Principe d’interaction gaz/capteur
Principes physiques
Lorsqu’une surface est mise en présence d’un milieu gazeux, celle-ci va interagir avec le milieu. Les molécules de gaz vont entrer en collision avec la surface du matériau hôte de par l’agitation thermique :
• Le phénomène de « scattering », la molécule gazeuse percute la surface sous un choc élastique, perd très peu d’énergie et rebondit sur la surface.
• Le phénomène de « trapping », la molécule gazeuse perd de l’énergie lors de la collision mais en conserve suffisamment pour être mobile en surface.

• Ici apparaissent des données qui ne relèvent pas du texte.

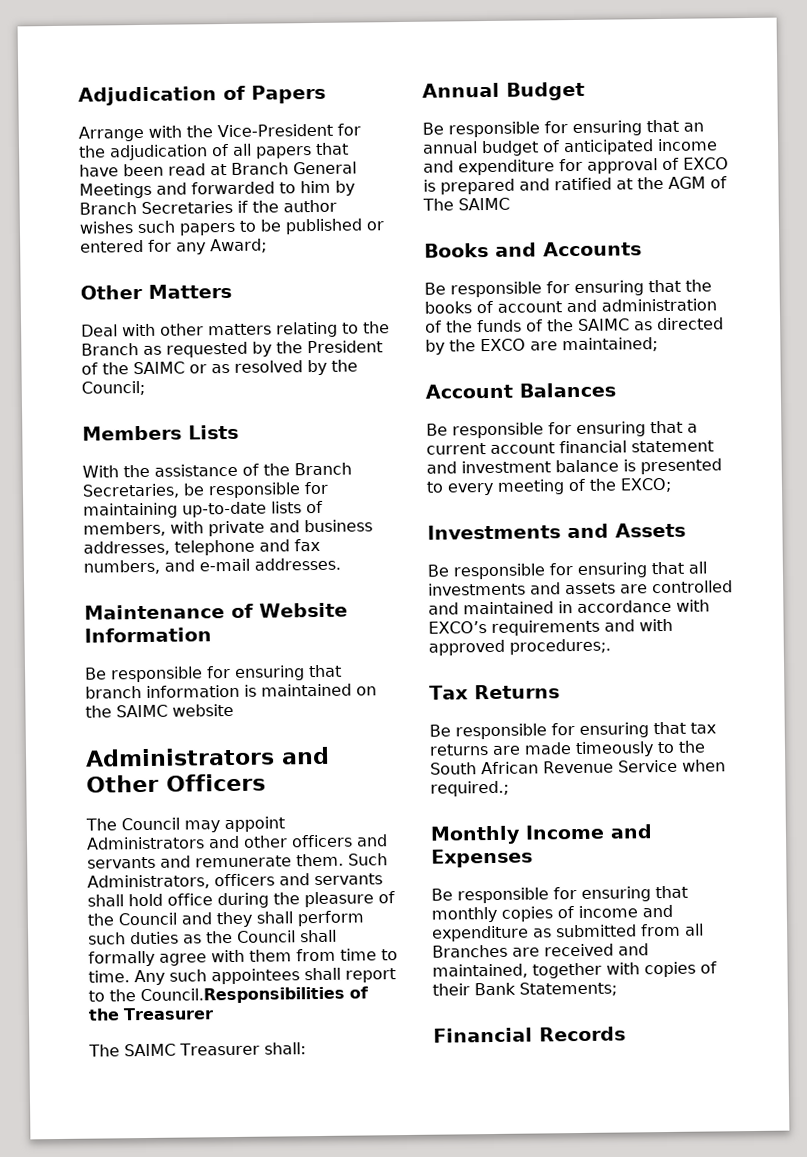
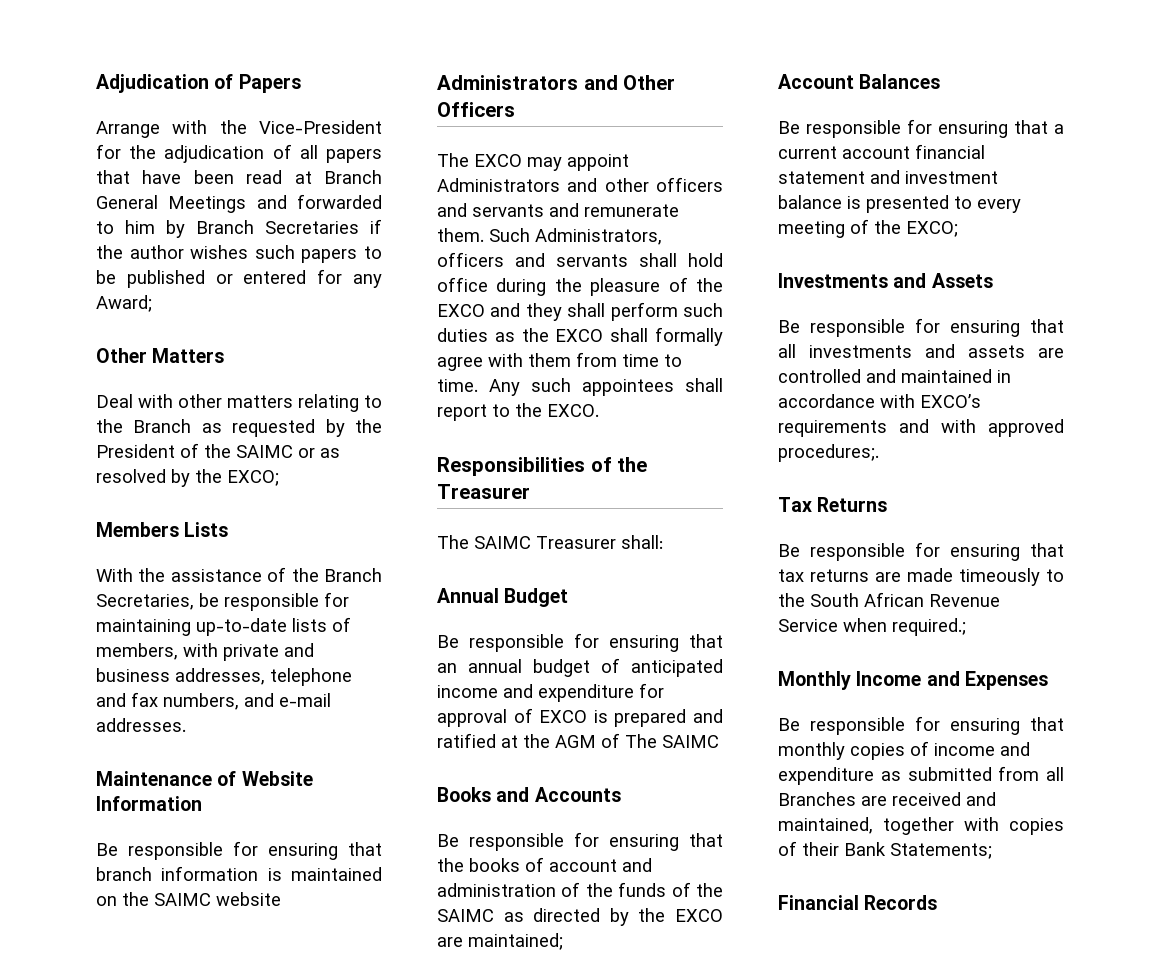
- Deal with other matters relating to the Branch as requested by the President of the SAIMC or as resolved by the Council;
+ Deal with other matters relating to the Branch as requested by the President of the SAIMC or as resolved by the EXCO;
- The Council may appoint Administrators and other officers and servants and remunerate them.
+ The EXCO may appoint Administrators and other officers and servants and remunerate them.
- Such Administrators, officers and servants shall hold office during the pleasure of the Council and they shall perform such duties as the Council shall formally agree with them from time to time.
+ Such Administrators, officers and servants shall hold office during the pleasure of the EXCO and they shall perform such duties as the EXCO shall formally agree with them from time to time.
- Any such appointees shall report to the Council.Responsibilities of the Treasurer
+ Any such appointees shall report to the EXCO.
+ Responsibilities of the Treasurer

• Le phénomène de « sticking », la molécule gazeuse dissipe beaucoup d’énergie et reste immobile en surface après la collision. C’est le phénomène sur lequel s’établit l’interaction gaz-capteur où se basera notre travail.
Adsorption
Le mécanisme de fixation d’une molécule gazeuse sur la surface d’un solide est appelé adsorption. La molécule gazeuse (appelée adsorbat) est adsorbée sur la surface du solide (appelé adsorbant) par des sites d’adsorption : atomes de métal ou d’oxygène, ou des lacunes. Selon la force de l’interaction entre les deux objets considérés, on distingue deux types d’adsorption : la physisorption et la chimisorption. La dénomination de physisorption signifie une faible interaction entre la molécule gazeuse et la surface du solide (le matériau hôte en l’occurrence). Des forces de type Van der Waals ou électrostatiques sont mises en jeu, avec des chaleurs d’adsorption de 1 à 20 kJ/mol, mais aucun échange électronique n’a lieu entre la molécule et la surface du matériau. Cette interaction ne nous permet pas de caractériser aisément la mise en présence d’un gaz. Si l’interaction entre la molécule gazeuse et la surface fait intervenir des forces d’énergies plus élevées, avec des chaleurs d’adsorption de l’ordre de 40 à 200 kJ/mol, avec des échanges électroniques ayant lieu en même temps, il s’agit alors d’une adsorption de type chimique ou « chimisorption ». Ce type d’interaction est l’un des pivots dans le processus de détection de gaz puisque l’échange d’électrons entre les deux espèces va modifier les propriétés électroniques en surface du matériau hôte. La chimisorption peut être moléculaire ou dissociative si la molécule se décompose en surface de l’adsorbant pour former des ions (aussi appelée ionosorption).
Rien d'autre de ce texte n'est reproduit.